Le premier soin de Nelson après sa victoire fut de rassurer l’Inde anglaise alarmée. Il expédia aussitôt au gouverneur de Bombay un de ses officiers, qui, débarqué à Alexandrette, gagna par Alep et Bagdad le golfe Persique et atteignit au bout de soixante-cinq jours la presqu’île de l’Indostan. La lettre que Nelson adressa en cette occasion au gouverneur de Bombay offre un échantillon curieux de son style officiel et peut faire juger du ton brusque et positif qu’il employait pour traiter les affaires :

« Je vous dirai en peu de mots, lui écrit-il, qu’une armée française de 40,000 hommes, embarqué sur 300 transports et escortée par 13 vaisseaux de ligne, 11 frégates, des bombardes, des canonnières, etc., arriva devant Alexandrie le 1er juillet. Le 7, elle en partit pour se porter sur le Caire, où elle entra le 22. Pendant leur marche, les Français ont eu avec les mameloucks quelques engagemens qu’ils appellent de grandes victoires. Comme j’ai sous les yeux les dépêches de Bonaparte dont je me suis emparé hier, je peux parler de ses mouvemens avec certitude. Il dit : « Je me dispose à envoyer prendre Suez et Damiette. Il ne s’exprime point en termes, très favorables sur le comte du pays et de ses habitans. Tout cela, est écrit d’un style si boursouflé, qu’il n’est pas facile d’en tirer la vérité. Cependant il ne fait pas mention de l’Inde dans ses lettres.

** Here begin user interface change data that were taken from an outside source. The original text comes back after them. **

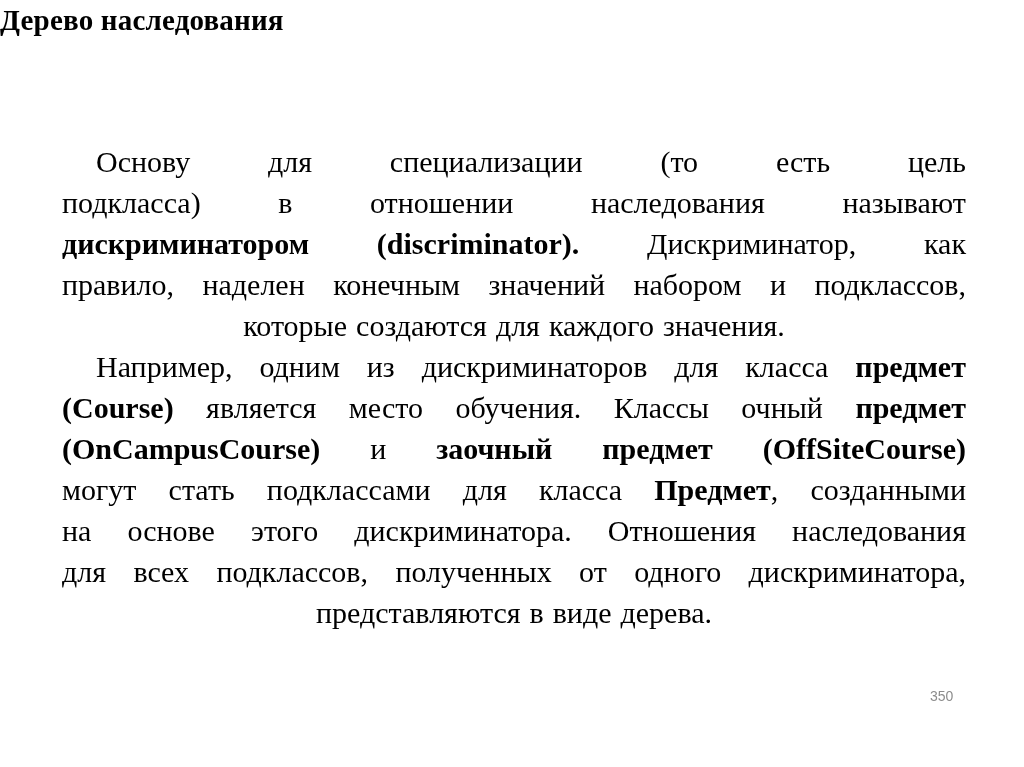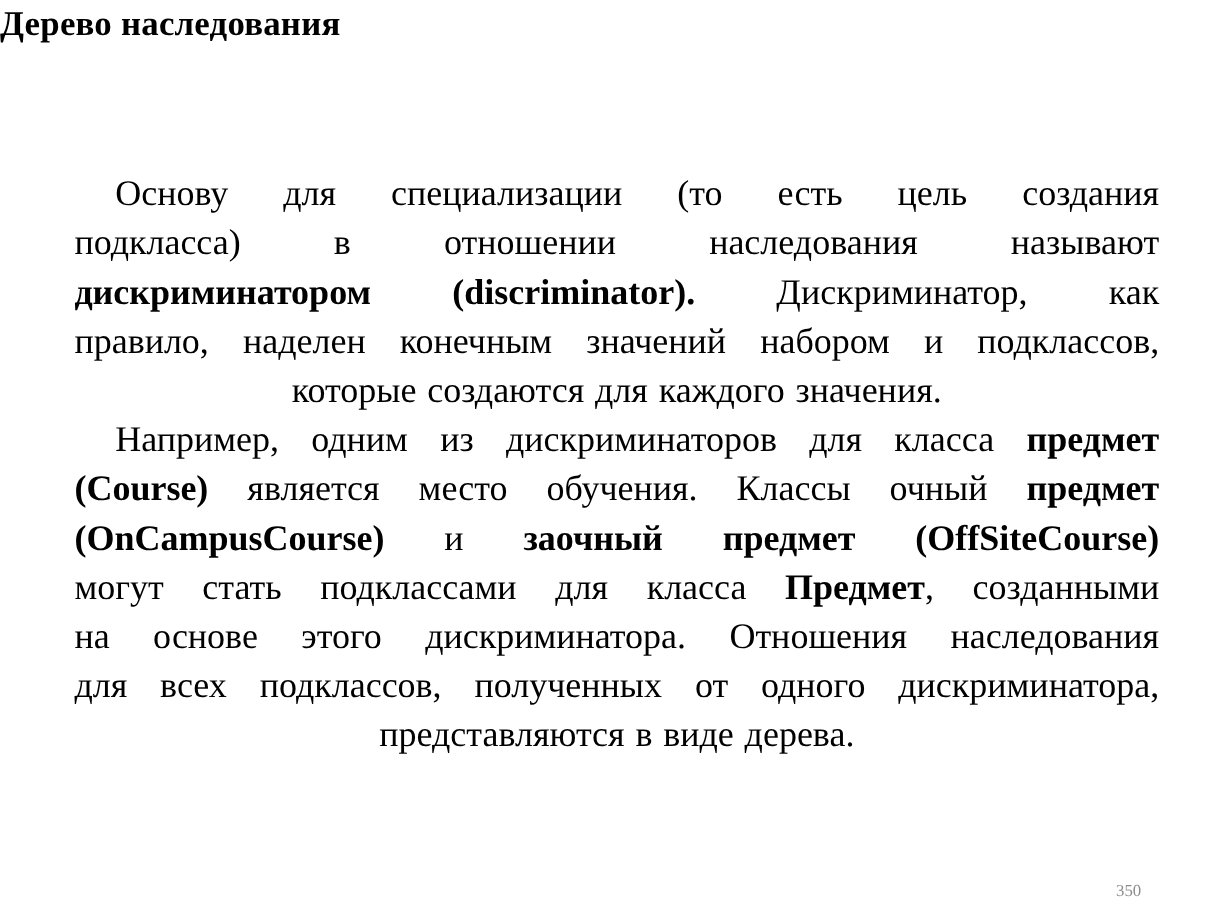"создания" span.w { html: <span><span>создания</span></span> -> none }
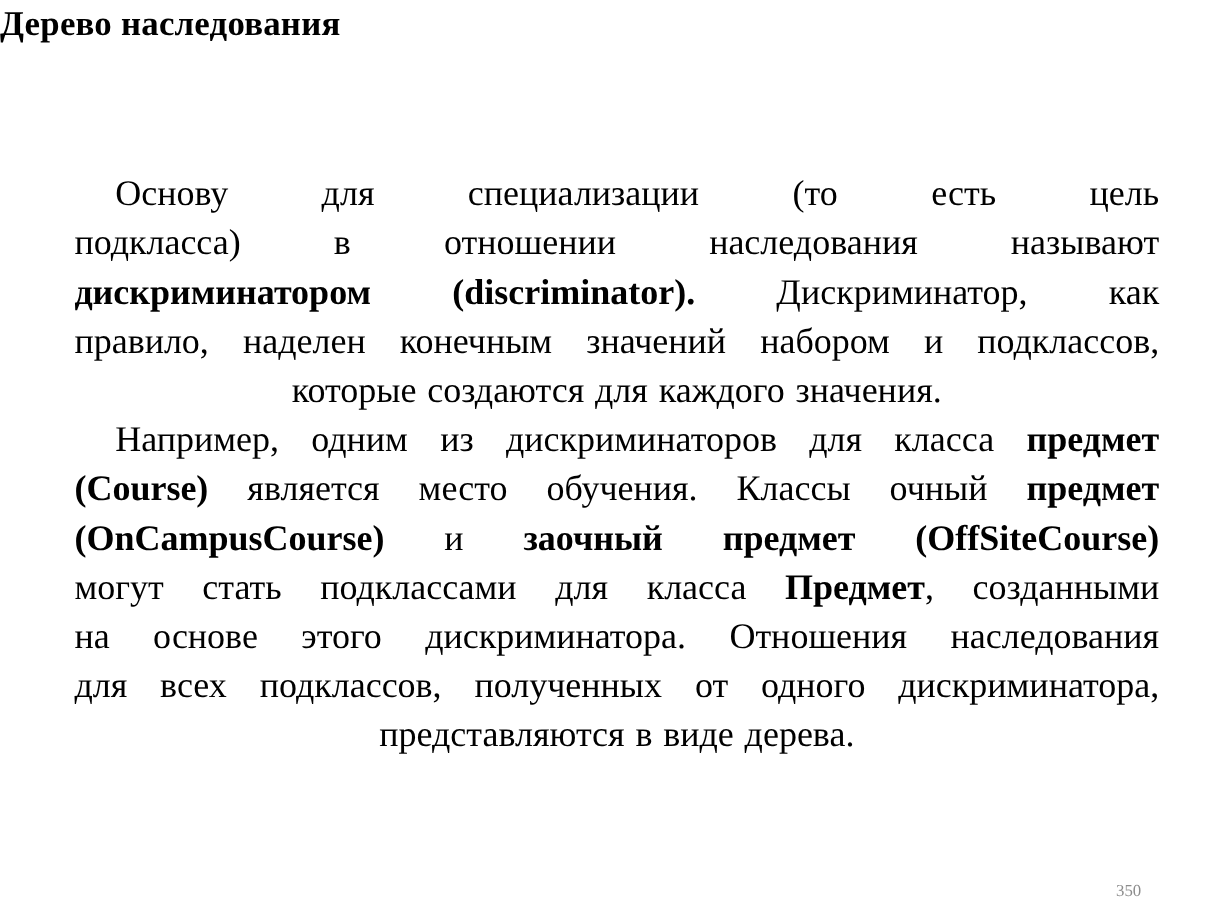"350" .page-number { font-family: Liberation Serif, serif -> Liberation Sans, sans-serif; top: 736px -> 688px }
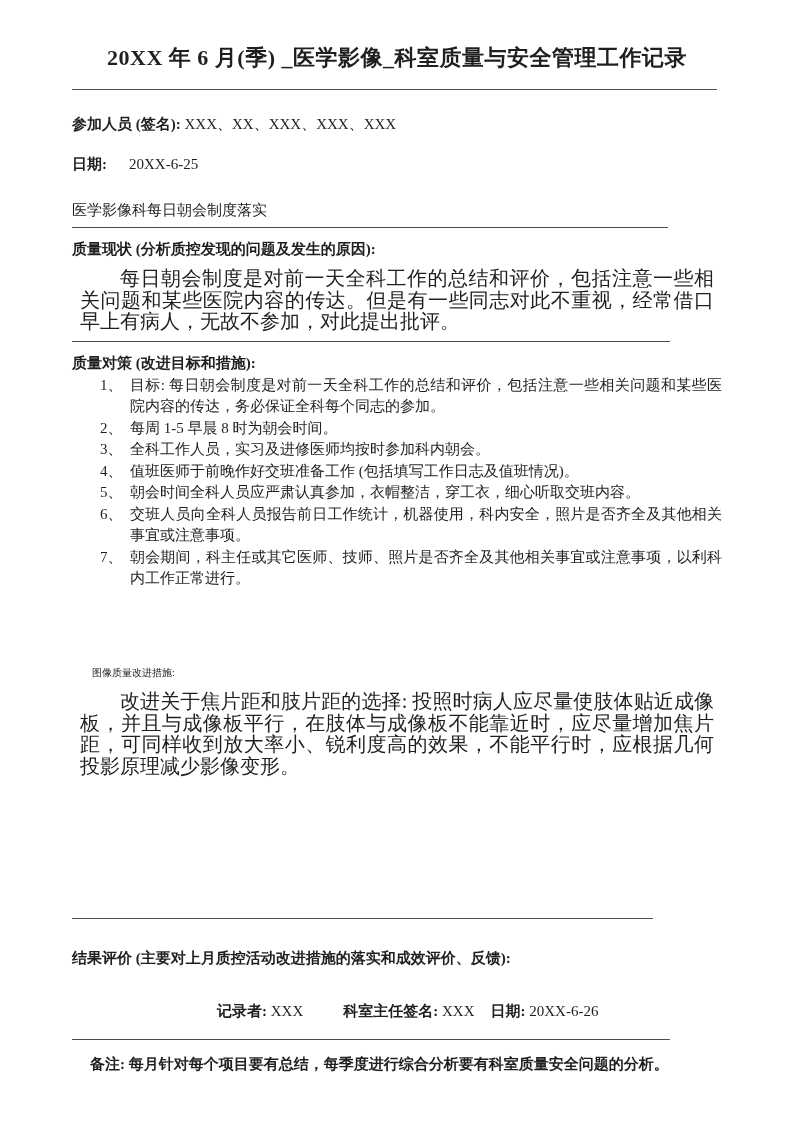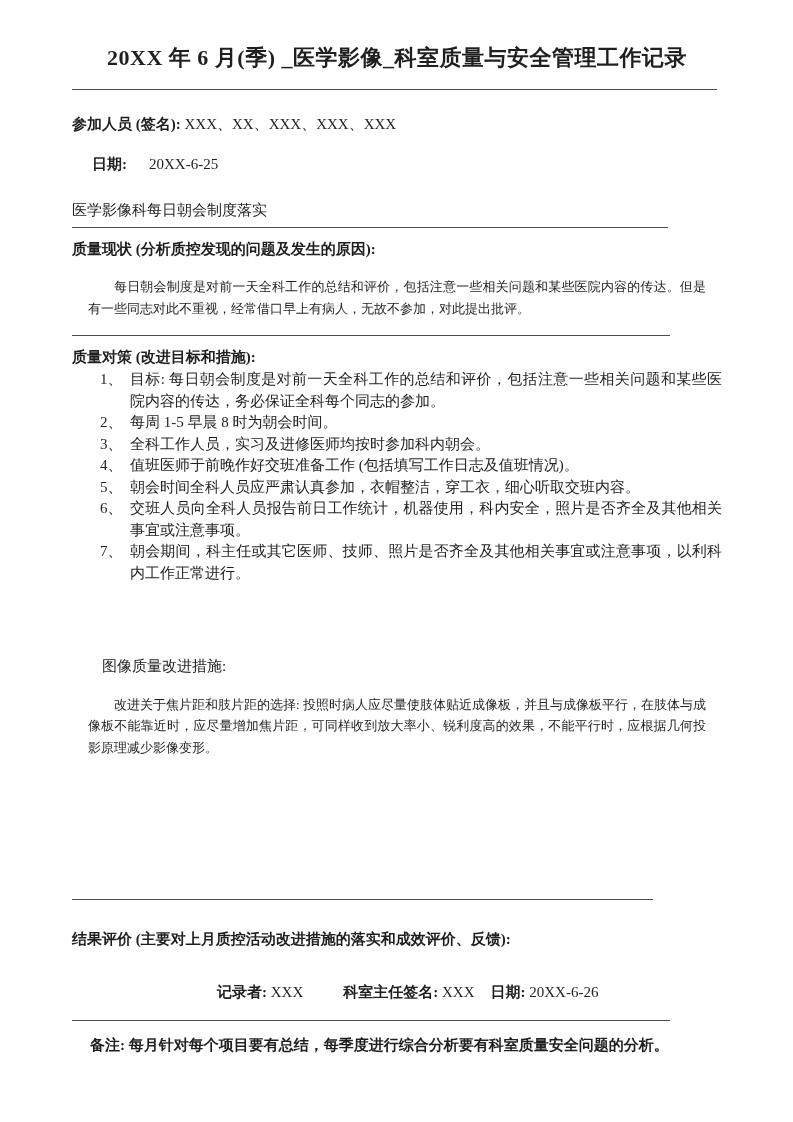"日期: 20XX-6-25" .date-row { margin-left: 20px -> none }
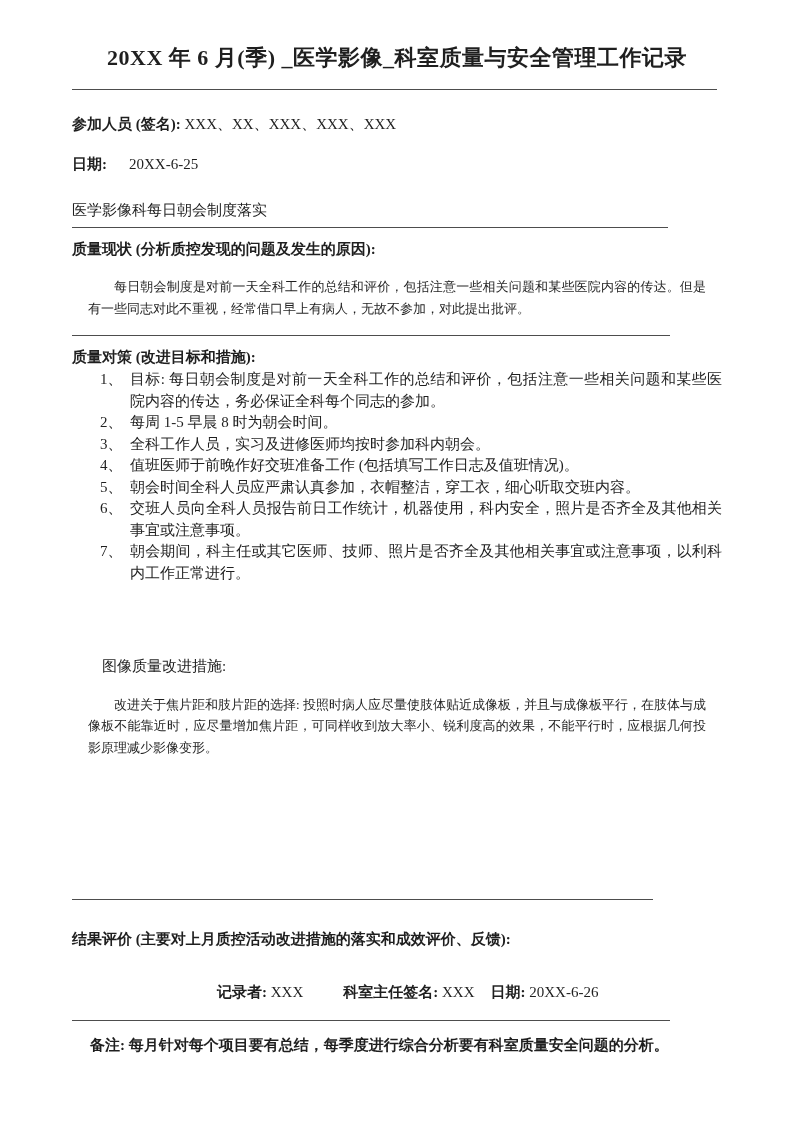"每日朝会制度是对前一天全科工作的总结和评价，包括注意一些相关问题和某些医院内容的" .para { font-size: 13px -> 20px; margin: 16px -> 8px }
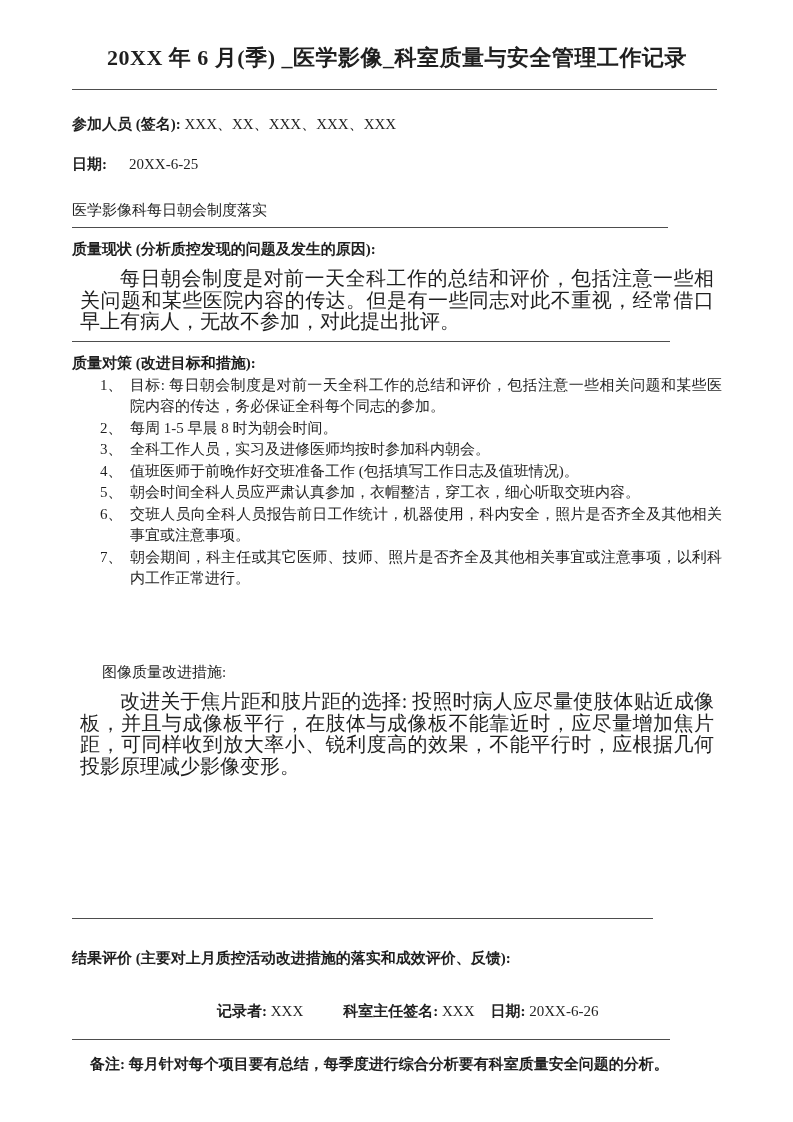"图像质量改进措施:" .imgq-heading { font-size: 15px -> 10px }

Il s’occupe, dit-il, d’organiser le pays ; mais vous pouvez être convaincu qu’il n’est maître que du terrain que couvre son armée… J’ai le bonheur d’empêcher 12,000 hommes de quitter Gènes, et aussi de prendre 11 vaisseaux

  1. Le capitaine Berry, commandant le Vanguard, avait pris passage sur le Leander, commandé par le capitaine Thompson et avait été remplacé sur le vaisseau-amiral par un des jeunes officiers qu’affectionnait Nelson, Thomas Hardy, capitaine du brick la Mutine.